Говорит мне что-то, но я не слушаю.

Когда пытается остановить, шагнув на середину лестницы, сдвигаю её к перилам и в два прыжка перемахиваю через оставшиеся ступеньки.

Спину от веса свертка не ломит. От такого невозможно отвыкнуть.

Где?..

Это всё, о чём мне сейчас нужно думать.

Ничего больше. Остальное лишнее. Остальное только мешать будет.

Никаких эмоций и метаний. Ничего.

Где. И. Кто.

Зацепка у меня всего одна, и та ведёт в ратушу и, может, в гарнизон на побережье.

Может, если его ещё не зачистили полностью, перетащив не только оставшихся существ, но и все ценные вещи, в другое место.

Кёрн бы не бросил свой кабинет. Не оставил всё там, где это могут взять без его ведома.

А значит, всё-таки либо он, либо кто-то из тех, кто к нему близок.

Настолько, что может позволить себе шарить по ящикам господских столов. Но если самому ему ещё есть до меня дело, то прочим-то что? Зачем кому-то из советников или пускай даже трущихся вечно около хозяина капюшонов я?

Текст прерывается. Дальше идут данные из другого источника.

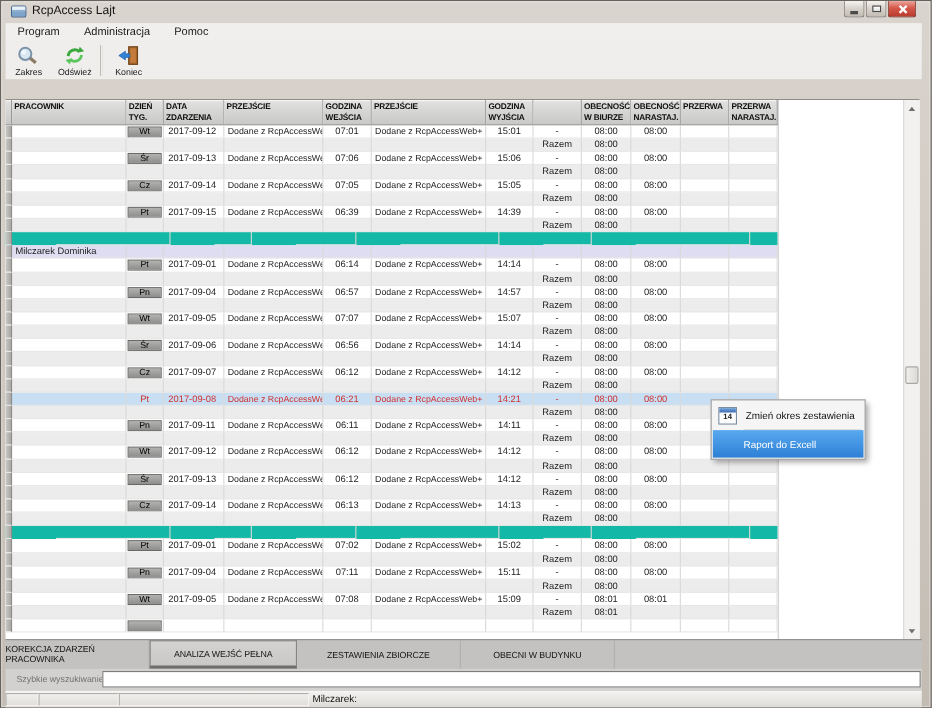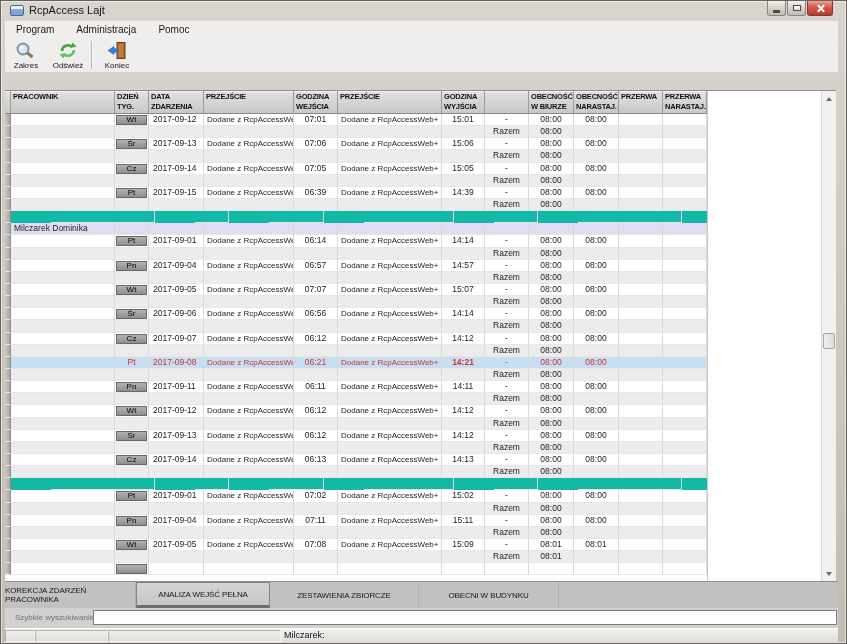"14:21" div.cell { font-weight: bold -> none }
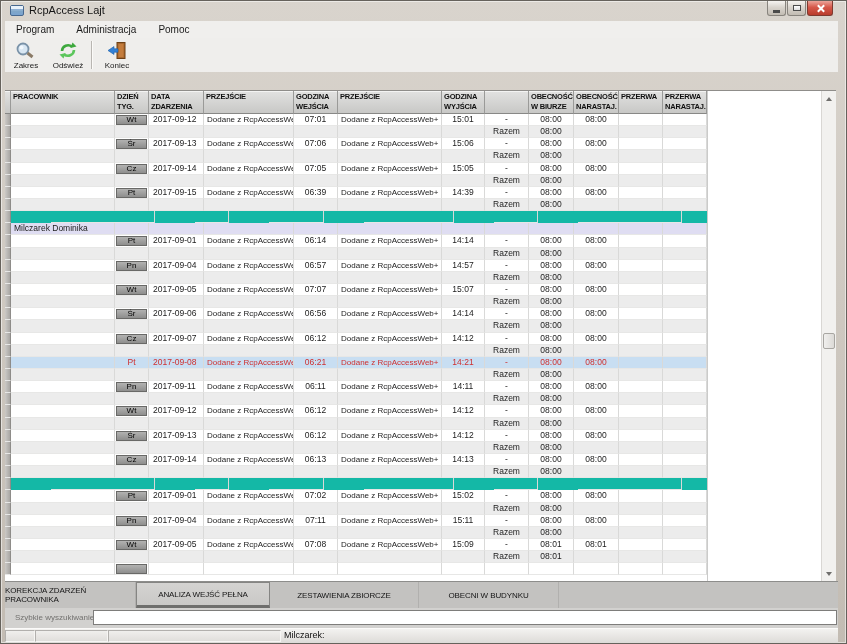"Zmień okres zestawienia" div.ctxmenu { html: none -> <div> <div> <span> <span></span> <span>14</span> </span> <span>Zmień okres zestawienia</span> </div> <div></div> <div> <span>Raport do Excell</span> </div> </div> }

Вопросы, вопросы, вопросы!

Ворох лишних и путающих!

Трясу головой, пытаясь избавиться от них всех, и, уже отодвигая засов на главных воротах, прежде, чем выбраться на пустынные городские улицы, отсекаю лишнее.

Возвращаюсь к главному.

Пока плевать, кто.

Где?

Ратуша самый очевидный вариант, но… Но останавливаюсь даже, решив сначала, что не подходит, потому что любая возня в ней выйдет слишком шумной и привлекающей кучу ненужного внимания, а после вспоминаю про ходы.